* THE RECORDS *
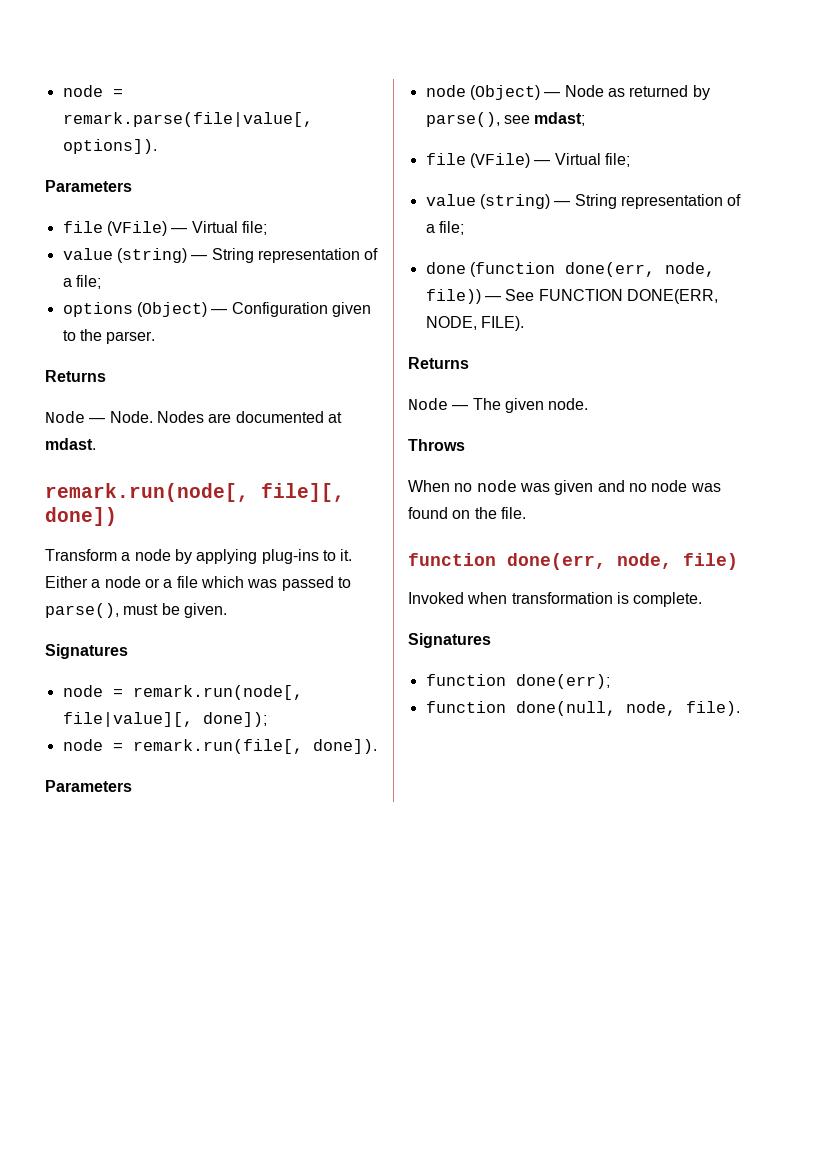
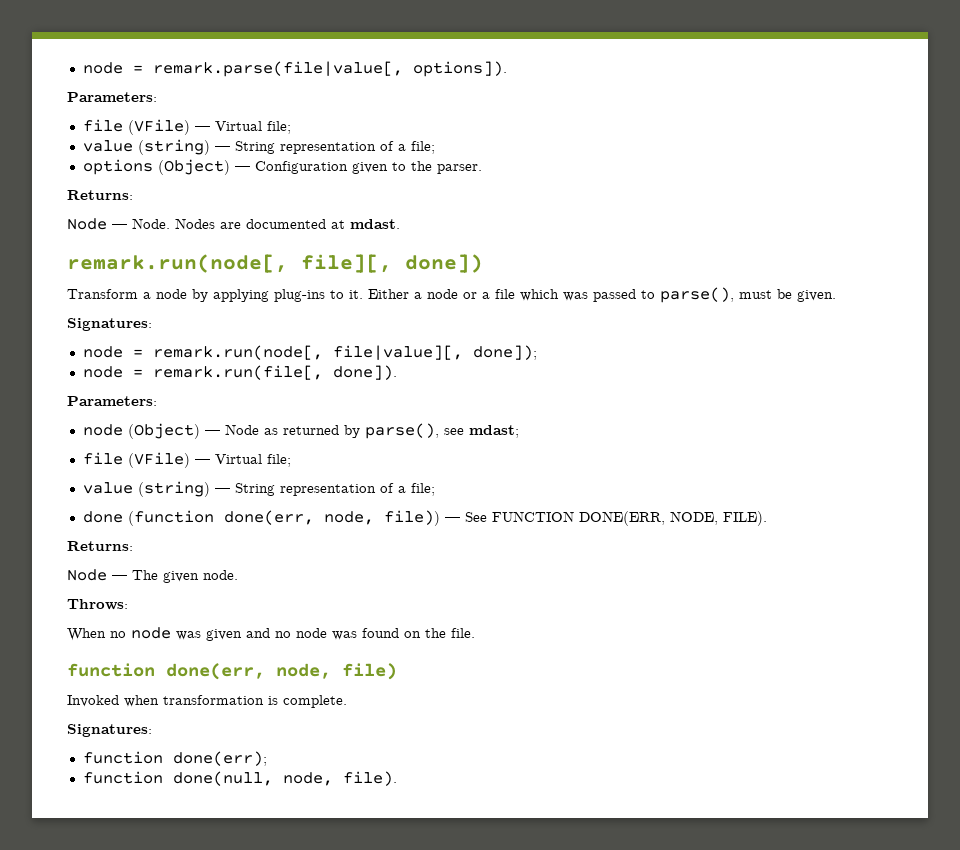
[45,180,132,192] Parameters -> [67,92,157,102] Parameters:
[45,370,106,382] Returns -> [67,190,133,200] Returns:
[45,644,128,659] Signatures -> [67,318,152,331] Signatures:
[45,780,132,792] Parameters -> [67,396,157,406] Parameters:
[408,357,469,369] Returns -> [67,541,133,551] Returns:
[408,439,465,451] Throws -> [67,599,128,610] Throws:
[408,633,491,648] Signatures -> [67,724,152,737] Signatures:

* PROBLEM TO WORK ON *
Images in the data above are to be skipped. Retype all other material exactly.

* EXERCISE OUTPUT *
[45,180,132,192] Parameters -> [67,92,157,102] Parameters:
[45,370,106,382] Returns -> [67,190,133,200] Returns:
[45,644,128,659] Signatures -> [67,318,152,331] Signatures:
[45,780,132,792] Parameters -> [67,396,157,406] Parameters:
[408,357,469,369] Returns -> [67,541,133,551] Returns:
[408,439,465,451] Throws -> [67,599,128,610] Throws:
[408,633,491,648] Signatures -> [67,724,152,737] Signatures:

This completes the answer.